This document describes how to use the AI Guardrails API to moderate text content.
If you have already integrated the enhanced PLUS edition of the Content Moderation service, you only need to upgrade the software development kit (SDK) to call this API operation.
If you have not integrated the enhanced PLUS edition of the Content Moderation service, you can directly integrate the multimodal API operation. You can reuse this multimodal API operation if you later need to moderate content such as AIGC-generated images and files. For more information, see Multimodal API integration guide.
Step 1: Activate the service
Go to the AI Guardrails activation page to activate the AI Guardrails service.
Step 2: Grant permissions to a RAM user
Before you integrate the SDK or API, you must grant permissions to a Resource Access Management (RAM) user and create an AccessKey pair for that user.

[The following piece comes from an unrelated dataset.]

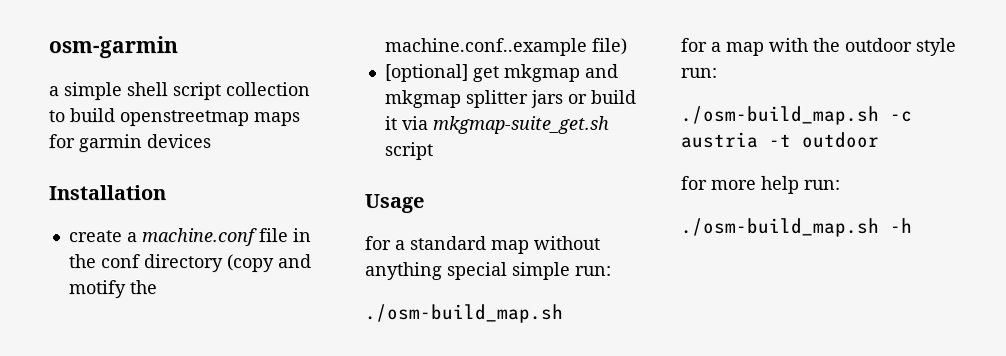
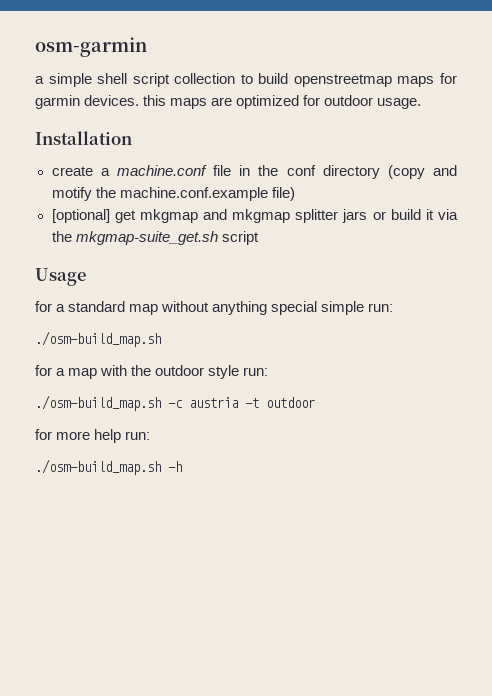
[146,134,211,149] devices -> [84,95,422,109] devices. this maps are optimized for outdoor usage.
[383,37,587,57] machine.conf..example -> [119,187,268,201] machine.conf.example
(428, 123) none -> [51,231,72,242] the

The AccessKey pair is used for identity verification when you call Alibaba Cloud API operations. For more information about how to obtain an AccessKey pair, see Obtain an AccessKey pair.
Procedure
Log on to the RAM console as a RAM administrator.
- Create a RAM user.
For more information, see Create a RAM user.
- Grant the
AliyunYundunGreenWebFullAccesssystem policy to the RAM user.For more information, see Grant permissions to a RAM user.
After completing the preceding operations, you can call the Content Moderation API as the RAM user.
Step 3: Install and integrate the SDK
For more information about the AI Guardrails service SDK, see SDK Reference.
API description
Usage notes
This API operation creates a text content moderation task.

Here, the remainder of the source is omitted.